Last December, the United States raised interest rates by a quarter point- from 0.50% to 0.75%. Also for the first time since the year 2007, Canada has a lesser central bank rate than the United States. The Bank of Canada also announced that they were sticking to their monetary policy by holding its key rate at 0.5 percent. 

With the US economy looking stronger and the rate of unemployment coming down, an increase is interest rates is necessary to combat the risk of higher inflation. The hike in interest rates is seen as a stamp of approval on the recovery. The federal reserve has raised the interest rates as they are confident enough in the recovery and things getting close to being normal. The US doing well is a positive indicator for Canada as the US is a huge consumer of energy and exports from Canada.

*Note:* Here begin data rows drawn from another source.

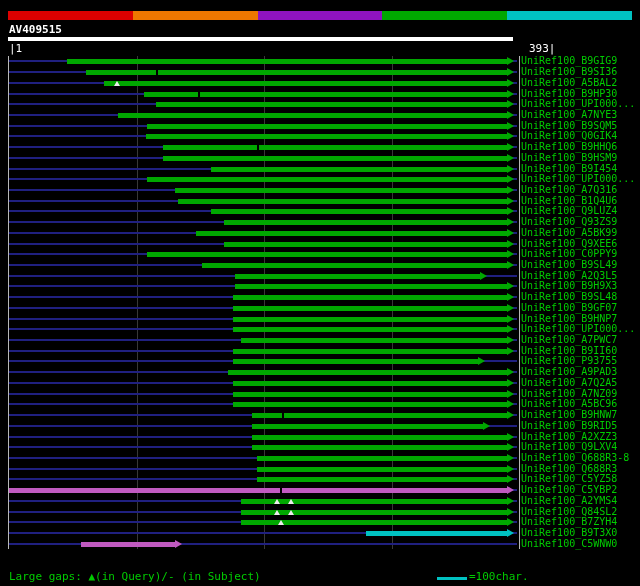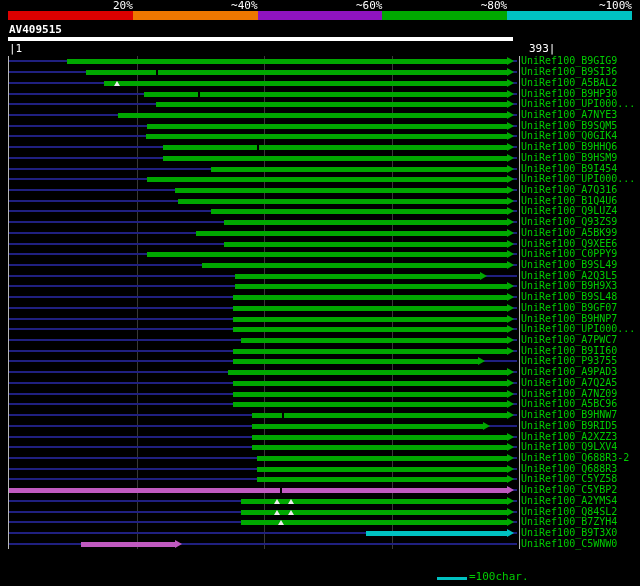"20%" div { html: <div> <span>20%</span> <span>~40%</span> <span>~60%</span> <span>~80%</span> <span>~100%</span> </div> -> none }
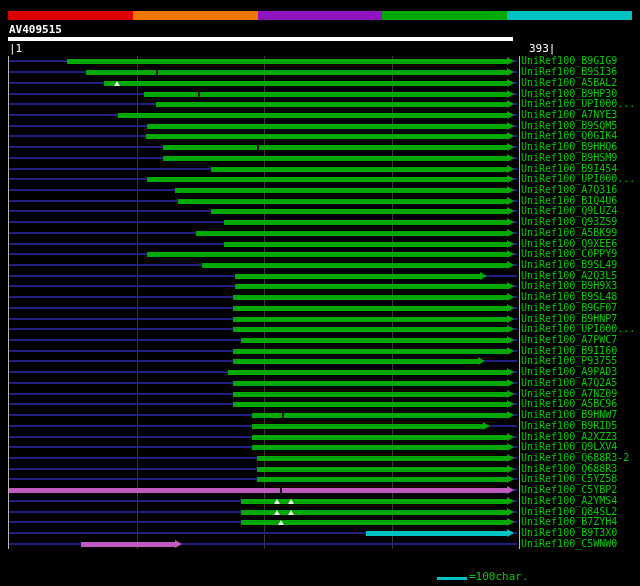"UniRef100_Q688R3-2" div.hitlabel { text: Q688R3-2 -> Q688R3-8 }
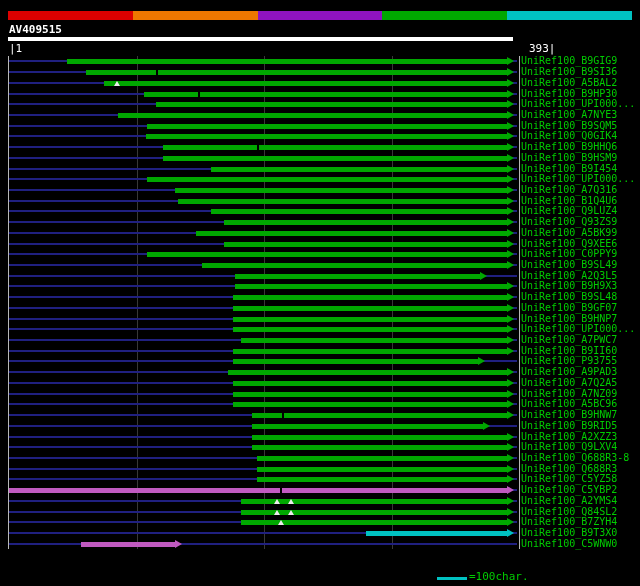"Large gaps: ▲(in Query)/- (in" div { html: none -> <div>Large gaps: ▲(in Query)/- (in Subject)</div> }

The monetary policies of Canada and the Unites States are very similar to one another. If the interest rates in U.S. shoot then Canada's rates will follow them. But this did not happen in the last December. This deviation is termed as divergence. The reason for this are the decisions taken by central banks which are based on their economies. Both the financial and economical divergence is likely to stay there for some time to come.

Mortgage rates

The hike in interest rates have an affect on the long-term interest rates in both the Canada and U.S. A rise in the long-term interest rates have put an upward pressure on the mortgage rates in Canada. However, as of now, it is not too serious to see that rates are moving broadly for the most part. For the homeowner and buyer, there is no need to panic. But is can be seen as a crack in the foundation of one of the most important economic support for housing. Interest rates are constantly rising which will lead to a spillover.

Pressure on loonie

The immediate victim of the interest hikes will be the loonie. When the rates were finally hiked last December, which was at a record low for six years, the Canadian Dollar lost its value by 16%. It has put a downward pressure on the Canadian dollar and has instead lifted the U.S. dollar against most of the currencies.

Oil Prices

Canada is an oil producing nation. As the U.S. dollar gets stronger, the price of oil goes high for the people of Canada as it is priced U.S. dollar. The higher exchange rates between the two nations will outweigh the benefits of being an oil and gas exporter. Hence, leading to an increase in prices of oil as well.

Conclusion

The bottom line which can be drawn out is that the hike in interest rates will shatter budgets or destroy any of the business balance sheets. But if the U.S. keeps on following its trend of hiking the interest rates, then this will have an upward impact on all the borrowing costs. But, as of now all of this time quite to while to show its adverse effects.